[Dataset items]
═══
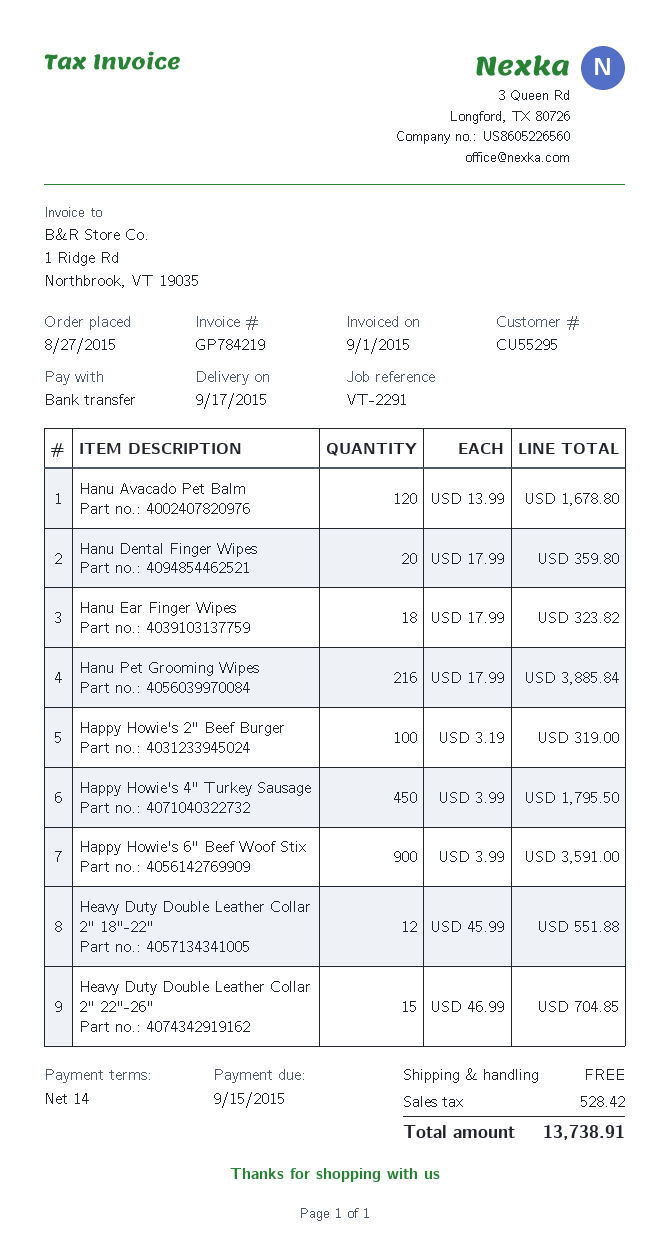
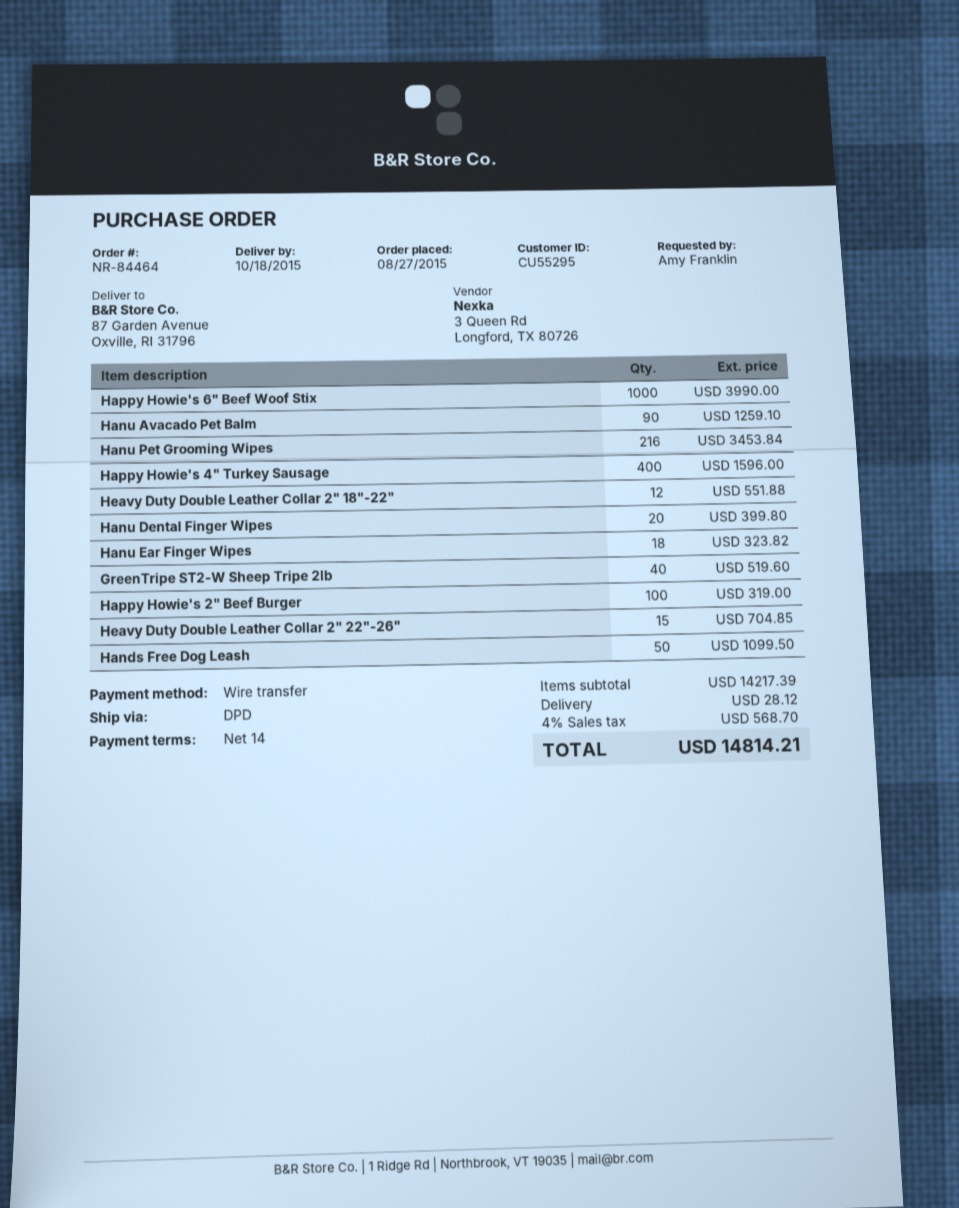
delivery date: 2015-09-17 -> 2015-10-18
Hanu Avacado Pet Balm: 120 for 1678.80 -> 90 for 1259.10
Hanu Dental Finger Wipes: 20 for 359.80 -> 20 for 399.80
Hanu Pet Grooming Wipes: 216 for 3885.84 -> 216 for 3453.84
Happy Howie's 4" Turkey Sausage: 450 for 1795.50 -> 400 for 1596.00
Happy Howie's 6" Beef Woof Stix: 900 for 3591.00 -> 1000 for 3990.00
GreenTripe ST2-W Sheep Tripe 2lb: none -> 40 for 519.60
Hands Free Dog Leash: none -> 50 for 1099.50
shipping: 0.00 -> 28.12
tax: 528.42 -> 568.70
total: 13738.91 -> 14814.21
═══
**TASK REQUIREMENTS:** Your response should hold only an exact copy of the lines above, from the one containing "GreenTripe ST2-W Sheep" through the end of the entries.

**EXERCISE OUTPUT:**
GreenTripe ST2-W Sheep Tripe 2lb: none -> 40 for 519.60
Hands Free Dog Leash: none -> 50 for 1099.50
shipping: 0.00 -> 28.12
tax: 528.42 -> 568.70
total: 13738.91 -> 14814.21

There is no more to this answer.